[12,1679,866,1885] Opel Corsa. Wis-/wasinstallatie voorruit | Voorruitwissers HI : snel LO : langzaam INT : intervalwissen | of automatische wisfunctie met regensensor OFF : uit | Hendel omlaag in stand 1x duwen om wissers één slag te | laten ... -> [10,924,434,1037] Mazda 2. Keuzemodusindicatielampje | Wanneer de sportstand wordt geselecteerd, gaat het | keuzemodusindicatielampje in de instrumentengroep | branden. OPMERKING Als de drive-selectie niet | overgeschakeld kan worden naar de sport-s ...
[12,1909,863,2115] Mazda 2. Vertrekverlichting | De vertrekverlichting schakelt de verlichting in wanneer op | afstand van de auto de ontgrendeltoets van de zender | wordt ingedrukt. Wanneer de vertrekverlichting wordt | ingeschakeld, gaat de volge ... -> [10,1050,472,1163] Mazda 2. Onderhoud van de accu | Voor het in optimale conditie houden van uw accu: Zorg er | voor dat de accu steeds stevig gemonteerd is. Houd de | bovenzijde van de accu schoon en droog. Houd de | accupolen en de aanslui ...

--

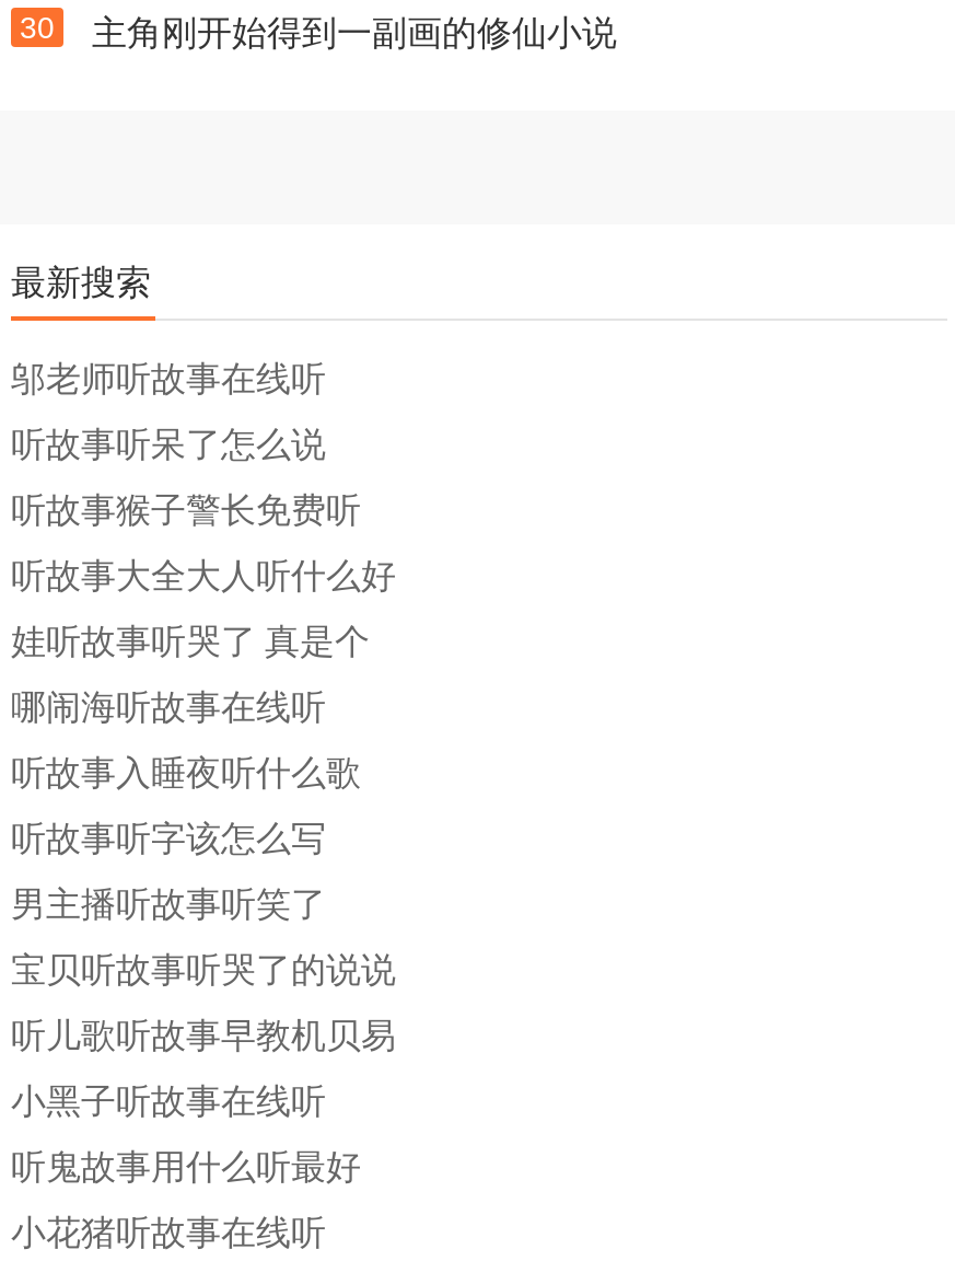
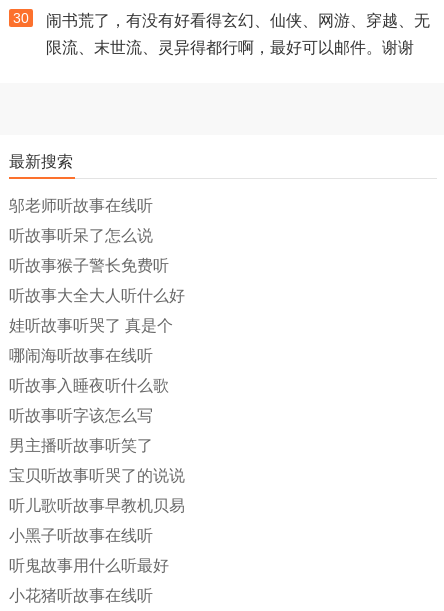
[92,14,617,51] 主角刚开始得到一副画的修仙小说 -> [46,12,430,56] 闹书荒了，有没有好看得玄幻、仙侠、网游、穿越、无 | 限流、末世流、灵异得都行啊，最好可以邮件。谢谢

...

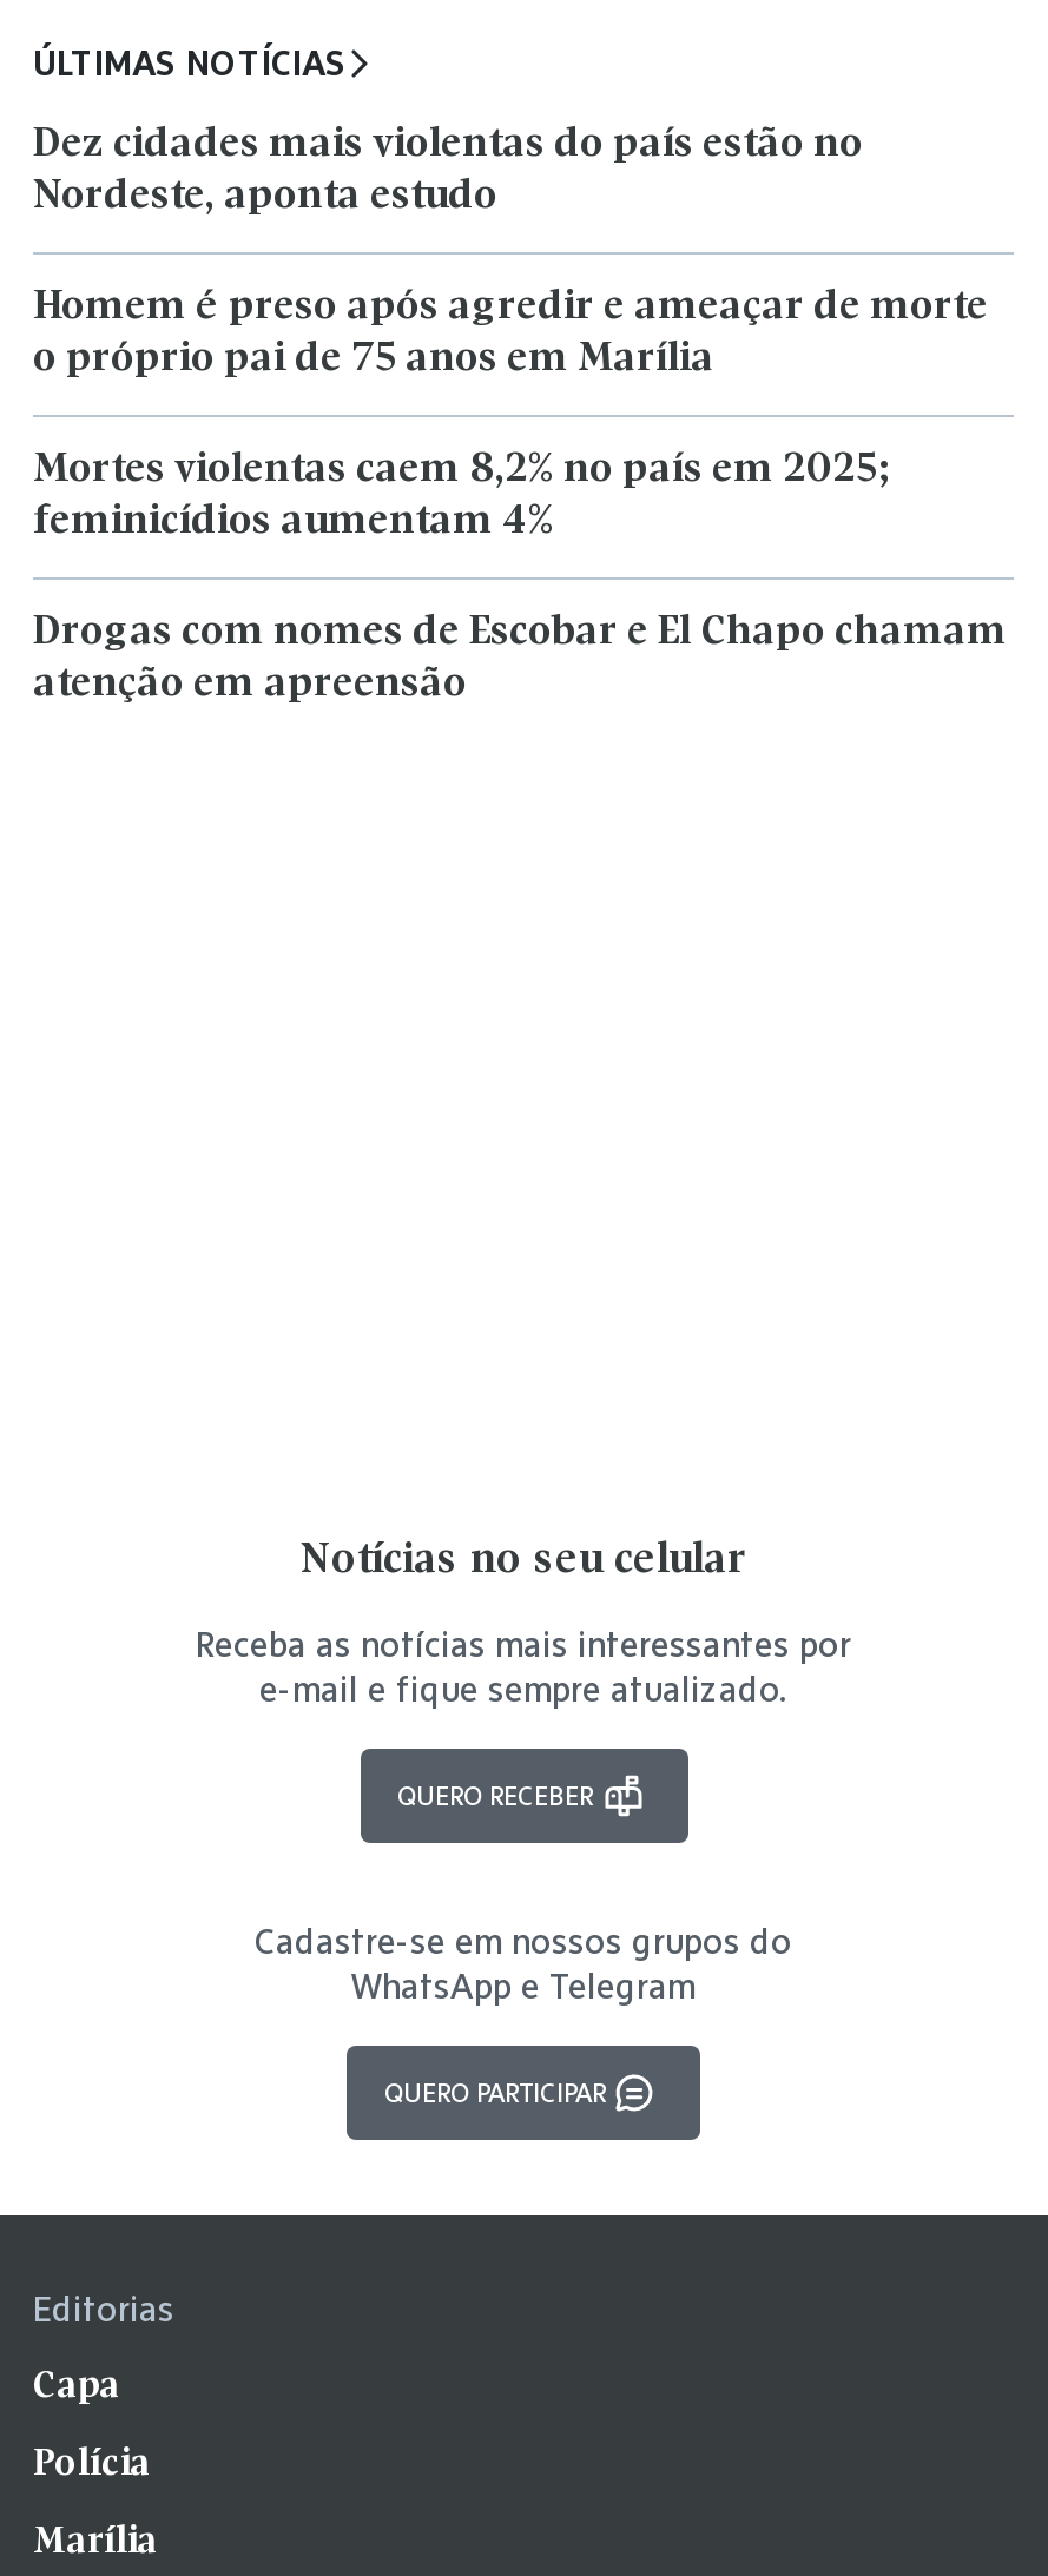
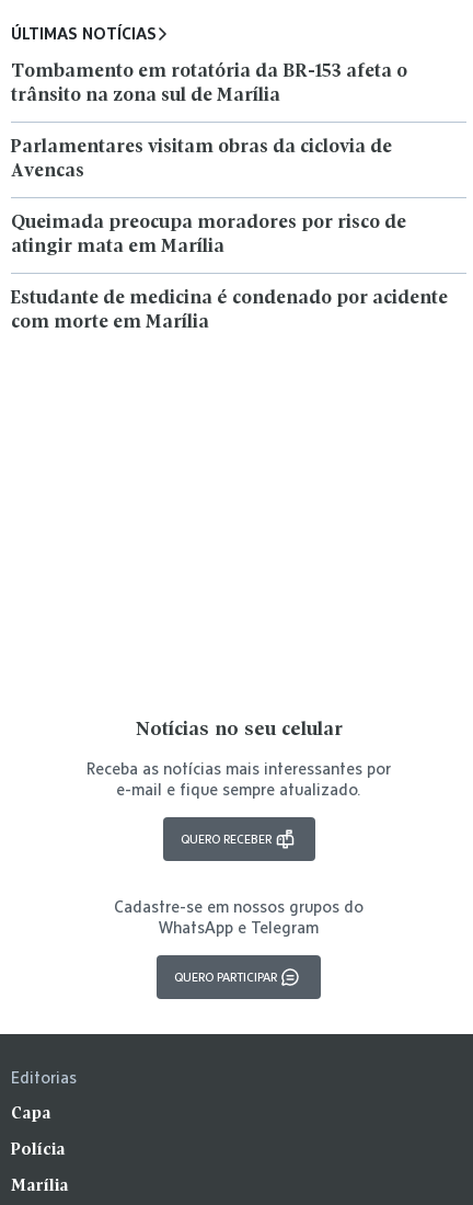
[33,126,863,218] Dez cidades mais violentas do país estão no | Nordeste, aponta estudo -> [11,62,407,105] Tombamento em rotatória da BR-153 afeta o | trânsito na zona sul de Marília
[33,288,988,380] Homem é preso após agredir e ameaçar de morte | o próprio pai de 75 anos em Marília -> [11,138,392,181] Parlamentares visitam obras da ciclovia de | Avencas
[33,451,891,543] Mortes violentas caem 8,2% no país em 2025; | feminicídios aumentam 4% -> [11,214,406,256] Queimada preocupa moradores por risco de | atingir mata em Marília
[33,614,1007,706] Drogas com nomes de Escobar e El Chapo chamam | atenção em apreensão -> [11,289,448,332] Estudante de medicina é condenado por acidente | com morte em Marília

WORK TO COMPLETE: Pick out every line of the listing containing the word "país", and show those lines.

YOUR RESPONSE:
[33,126,863,218] Dez cidades mais violentas do país estão no | Nordeste, aponta estudo -> [11,62,407,105] Tombamento em rotatória da BR-153 afeta o | trânsito na zona sul de Marília
[33,451,891,543] Mortes violentas caem 8,2% no país em 2025; | feminicídios aumentam 4% -> [11,214,406,256] Queimada preocupa moradores por risco de | atingir mata em Marília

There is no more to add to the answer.